OT: what do I have to do to upgrade from the standard model to the deluxe model. Just curious. 
Careful they don’t string you along.
Sorry, I meant that real particles don’t have to exist for the mass to be conferred to other particles. But is that incorrect?
And do we have a reason to believe they might not exist? The explanations provided here make it sound like detecting a Higgs Boson would be difficult, not that they haven’t shown up where expected.
I’m not sure I understand your statement. Which real particles don’t have to exist for whose mass to be conferred onto which other particles?

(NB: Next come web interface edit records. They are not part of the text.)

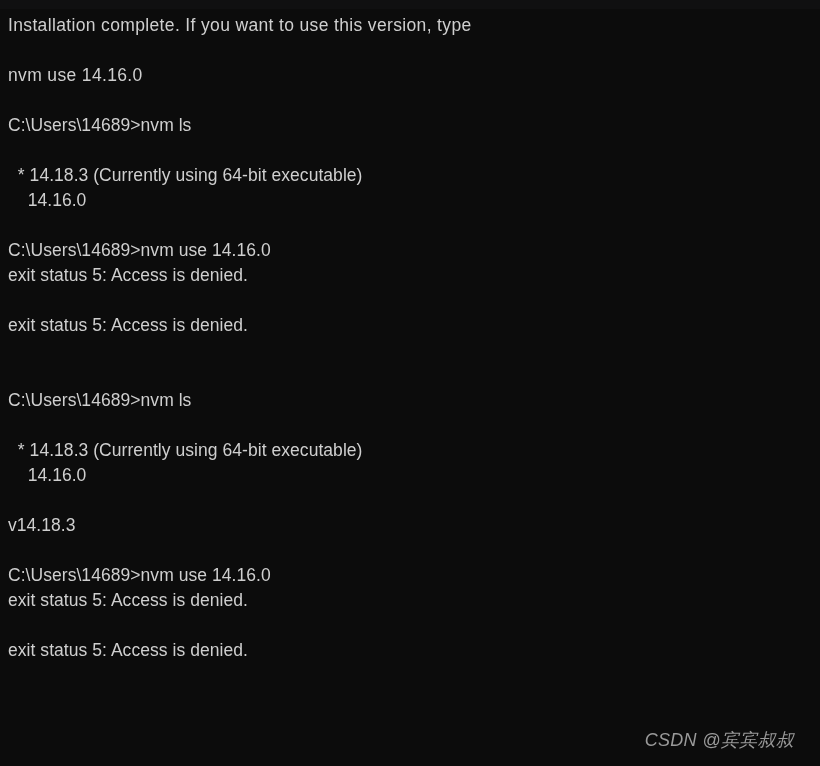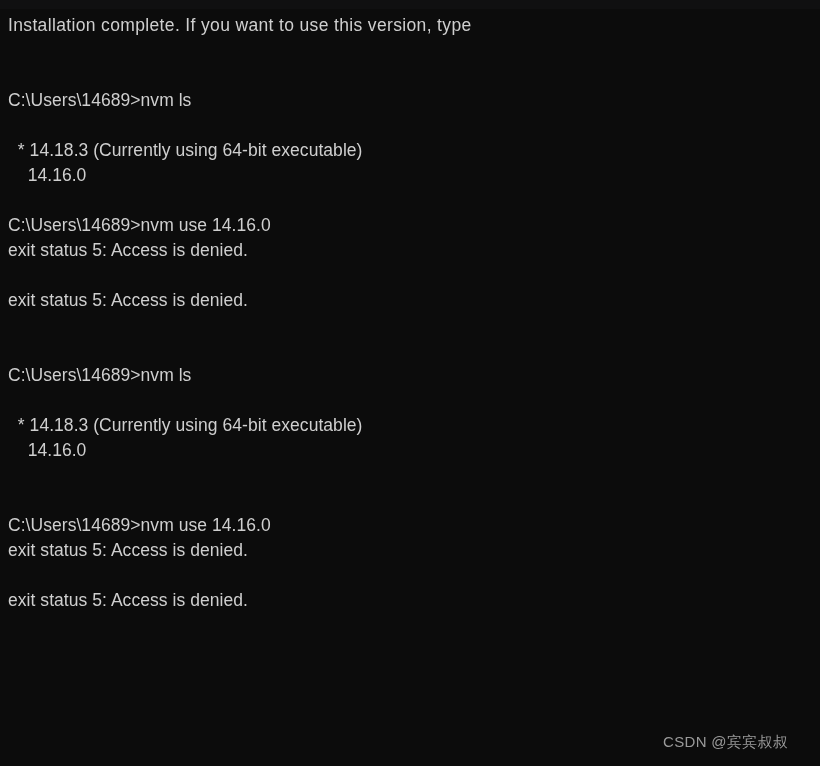--- a/index.html
+++ b/index.html
@@ -44,56 +44,59 @@
   }
   .line.blank {
     color: transparent;
   }
   
   .line.wide {
     letter-spacing: 0.35px;
   }
   #watermark {
     position: absolute;
-    right: 32px;
+    right: 26px;
     bottom: 14px;
     font-family: "Liberation Sans", "DejaVu Sans", sans-serif;
-    font-size: 15px;
+    font-size: 18px;
     color: #9a9a9a;
     letter-spacing: 0.3px;
     white-space: pre;
+    font-style: italic;
   }
 </style>
 </head>
 <body>
 
 <div id="screen">
 
   <div id="top-band"></div>
 
   <div id="console">
       <span class="line wide">Installation complete. If you want to use this version, type</span>
       <span class="line blank wide"></span>
+      <span class="line wide">nvm use 14.16.0</span>
       <span class="line blank"></span>
       <span class="line">C:\Users\14689&gt;nvm ls</span>
       <span class="line blank"></span>
       <span class="line">  * 14.18.3 (Currently using 64-bit executable)</span>
       <span class="line">    14.16.0</span>
       <span class="line blank"></span>
       <span class="line">C:\Users\14689&gt;nvm use 14.16.0</span>
       <span class="line">exit status 5: Access is denied.</span>
       <span class="line blank"></span>
       <span class="line">exit status 5: Access is denied.</span>
       <span class="line blank"></span>
       <span class="line blank"></span>
       <span class="line">C:\Users\14689&gt;nvm ls</span>
       <span class="line blank"></span>
       <span class="line">  * 14.18.3 (Currently using 64-bit executable)</span>
       <span class="line">    14.16.0</span>
       <span class="line blank"></span>
+      <span class="line">v14.18.3</span>
       <span class="line blank"></span>
       <span class="line">C:\Users\14689&gt;nvm use 14.16.0</span>
       <span class="line">exit status 5: Access is denied.</span>
       <span class="line blank"></span>
       <span class="line">exit status 5: Access is denied.</span>
       <span class="line blank"></span>
       <span class="line blank"></span>
     </div>
 
   <div id="watermark">CSDN @宾宾叔叔</div>

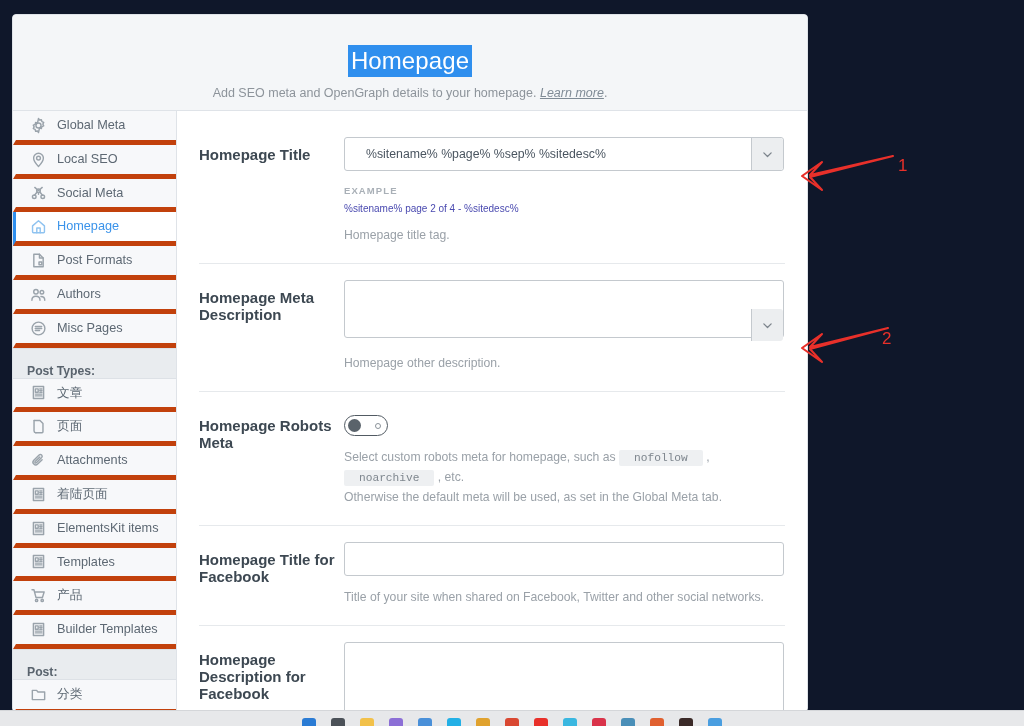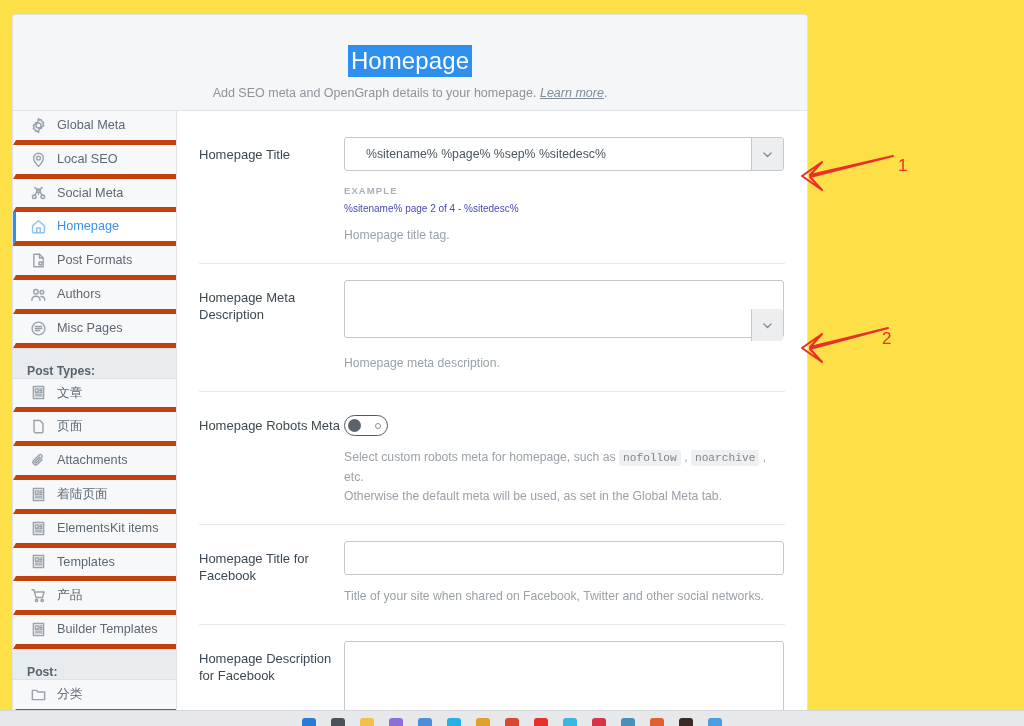--- a/index.html
+++ b/index.html
@@ -4,21 +4,21 @@
 <style>
   * { box-sizing: border-box; }
   html, body {
     margin: 0; padding: 0;
     width: 1024px; height: 726px;
     overflow: hidden;
     background: #eef0f2;
     font-family: "Liberation Sans", sans-serif;
   }
 
-  #root { position: relative; width: 1024px; height: 726px; background: #fde047; }
+  #root { position: relative; width: 1024px; height: 726px; background: #0f172a; }
 
   
   .panel {
     position: absolute;
     left: 12px; top: 14px;
     width: 796px; height: 698px;
     background: #ffffff;
     border: 1px solid #dfe3e8;
     border-radius: 4px;
     overflow: hidden;
@@ -114,22 +114,22 @@
   .field-row {
     display: flex;
     padding-bottom: 18px;
     border-bottom: 1px solid #e6e9ec;
     margin-bottom: 16px;
   }
   .field-row.last { border-bottom: none; }
   .field-label {
     width: 145px;
     flex: 0 0 145px;
-    font-size: 13px;
-    font-weight: normal;
+    font-size: 15px;
+    font-weight: bold;
     color: #3d4852;
     line-height: 17px;
     padding-top: 9px;
   }
   .field-control { flex: 1; position: relative; }
 
   .input-wrap { position: relative; width: 440px; }
   .text-input {
     width: 440px;
     height: 34px;
@@ -180,21 +180,21 @@
     margin-top: 12px;
     font-size: 12.2px;
     color: #9aa1a8;
     line-height: 19px;
   }
   .help code {
     font-family: "Liberation Mono", monospace;
     font-size: 11.2px;
     background: #eef0f2;
     color: #7e868e;
-    padding: 2px 4px;
+    padding: 2px 15px;
     border-radius: 2px;
   }
 
   
   .toggle {
     width: 44px; height: 21px;
     border: 1.6px solid #525b63;
     border-radius: 11px;
     background: #fff;
     position: relative;
@@ -438,21 +438,21 @@
             <div class="input-wrap">
               <textarea class="text-input" style=""></textarea>
               <div class="dd-btn bottom">
                 <span>
                   <svg width="13" height="13" viewBox="0 0 16 16" fill="none" stroke="#7d858d" stroke-width="1.6" stroke-linecap="round" stroke-linejoin="round">
                     <polyline points="3.5,6 8,10.5 12.5,6"></polyline>
                   </svg>
                 </span>
               </div>
             </div>
-            <div class="help">Homepage meta description.</div>
+            <div class="help">Homepage other description.</div>
           </div>
         </div>
 
         <div class="field-row">
           <div class="field-label">Homepage Robots Meta</div>
           <div class="field-control">
             <div class="toggle">
               <span class="knob"></span>
               <span class="dot"></span>
             </div>

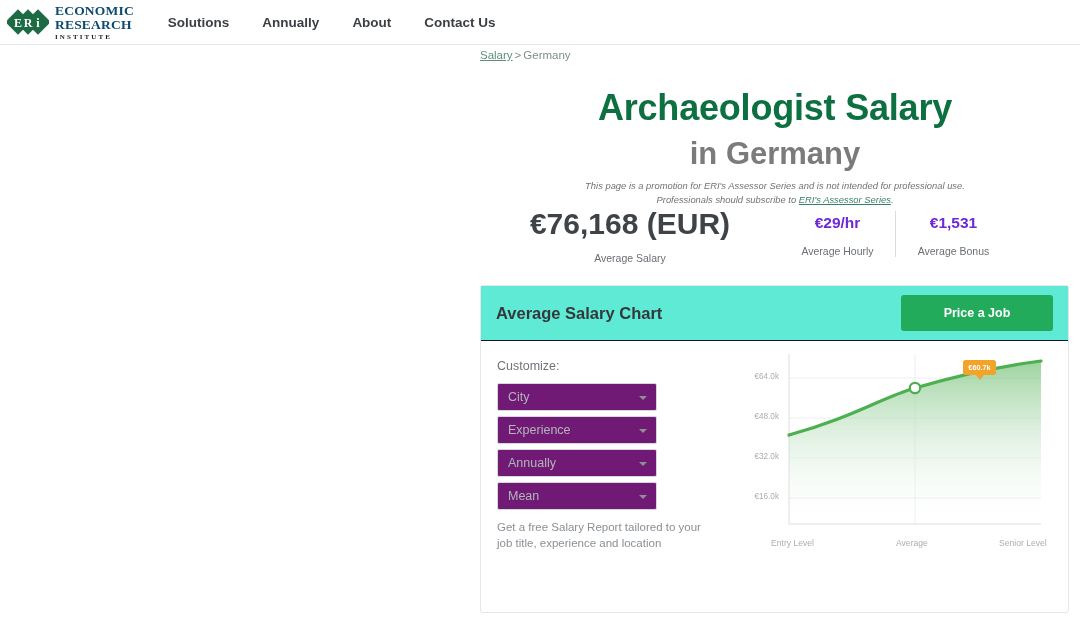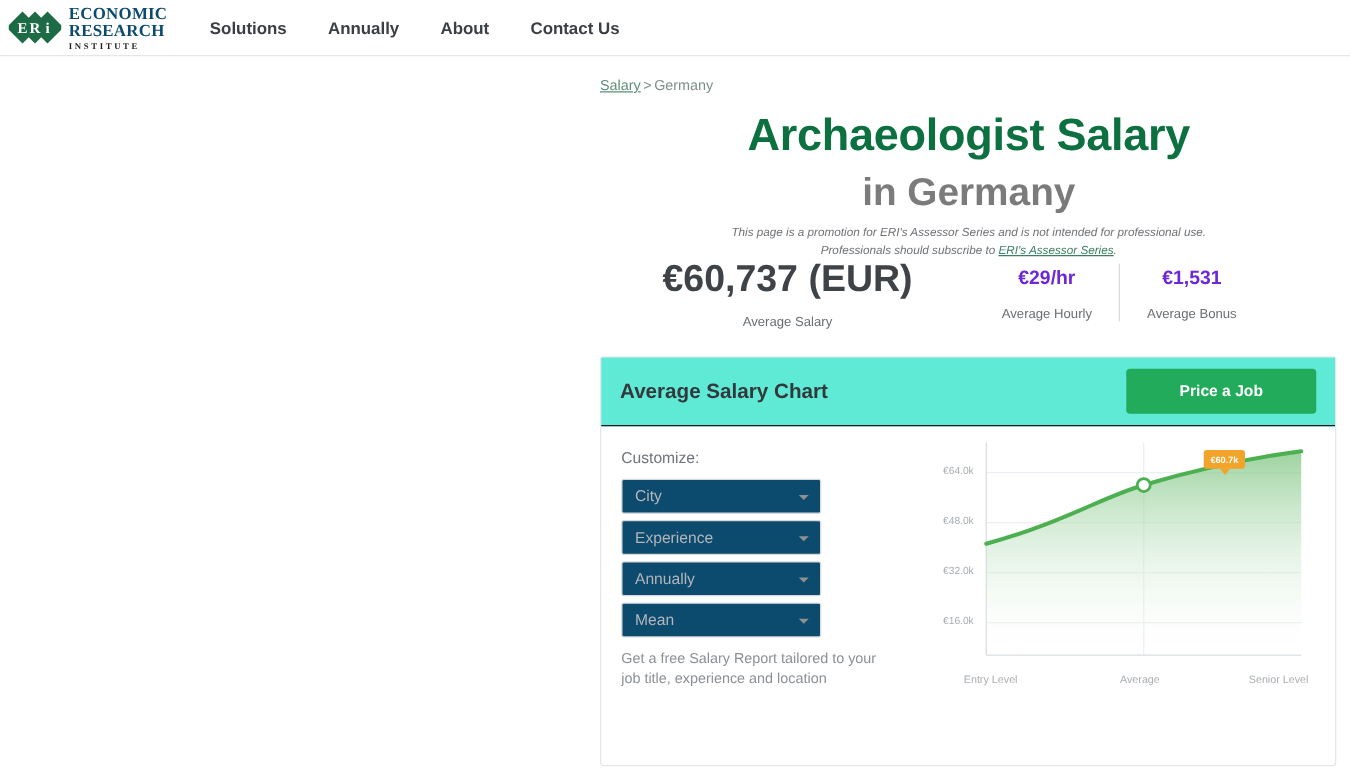--- a/index.html
+++ b/index.html
@@ -38,21 +38,21 @@
   .navlinks { display: flex; align-items: center; margin-left: 34px; }
   .navlink {
     font-size: 13.5px; font-weight: 700; color: #3b3f44;
     margin-right: 33px; cursor: pointer; white-space: nowrap;
   }
 
   
   .page { position: absolute; top: 45px; left: 0; width: 1080px; }
 
   .breadcrumb {
-    position: absolute; left: 480px; top: 18px;
+    position: absolute; left: 480px; top: 4px;
     font-size: 11.5px; color: #7d8f88;
   }
   .breadcrumb .bc-link {
     color: #5f8d7a; text-decoration: underline; cursor: pointer;
   }
   .breadcrumb .bc-sep { margin: 0 2px; }
 
   .title1 {
     position: absolute; left: 480px; top: 42px; width: 590px;
     text-align: center;
@@ -117,21 +117,21 @@
     width: 152px; height: 36px; cursor: pointer;
   }
   .card-body { position: relative; height: 272px; }
 
   
   .controls { position: absolute; left: 16px; top: 18px; width: 175px; }
   .customize-lbl { font-size: 12.5px; color: #6e7479; margin-bottom: 10px; }
   .select {
     position: relative; width: 160px; height: 28px;
     border: 1px solid #d6d9dc; border-radius: 2px;
-    background: #0c4a6e; margin-bottom: 5px;
+    background: #701a75; margin-bottom: 5px;
     display: flex; align-items: center; cursor: pointer;
   }
   .select-val { font-size: 12.5px; color: #b2b6ba; padding-left: 10px; }
   .caret {
     position: absolute; right: 9px; top: 12px;
     width: 0; height: 0;
     border-left: 4px solid transparent;
     border-right: 4px solid transparent;
     border-top: 4px solid #8d9194;
   }
@@ -204,21 +204,21 @@
   <h1 class="title1">Archaeologist Salary</h1>
   <h2 class="title2">in Germany</h2>
 
   <div class="disclaimer">
     <div>This page is a promotion for ERI's Assessor Series and is not intended for professional use.</div>
     <div><span>Professionals should subscribe to </span><a>ERI's Assessor Series</a><span>.</span></div>
   </div>
 
   <div class="stats">
     <div class="stat stat-main">
-      <div class="stat-val">€60,737 (EUR)</div>
+      <div class="stat-val">€76,168 (EUR)</div>
       <div class="stat-lbl">Average Salary</div>
     </div>
     <div class="stat stat-sub">
       <div class="stat-val">€29/hr</div>
       <div class="stat-lbl">Average Hourly</div>
     </div>
     <div class="stat-div"></div>
     <div class="stat stat-sub">
       <div class="stat-val">€1,531</div>
       <div class="stat-lbl">Average Bonus</div>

It is difficult to create and detect a Higgs, but we know exactly how difficult, in a quantitative way. Thus, we can make robust predictions like: “If the Higgs boson has a mass of 88 GeV/c[sup]2[/sup], then in this data sample and with these analysis techniques, we should observe 192 +/- 40 Higgs bosons.” (Getting to such a prediction is a major part of the effort, requiring an understanding of the underlying physics, the precise behavior of the detector elements, and the effects of the particular search/analysis techniques. This takes hundreds of person-years.)
Then, we look. If we see nothing, then we have demonstrated (in this example, to a confidence level of 4.8[symbol]s[/symbol], or 99.99984%) that there is no Higgs boson with a mass of 88 GeV/c[sup]2[/sup].
Since the difficulty of creation and detection depends on the assumed Higgs mass, we exclude larger and larger mass ranges (through improved equipment [e.g., LHC], data sample sizes, and analysis techniques, generally in that order of importance) until (a) we find it, or (b) we’ve excluded all possible masses. At the moment, there is plenty of mass range still available, but the LHC can access all of it, once sufficient data has been collected. (This will include along the way an energy upgrade for the machine.)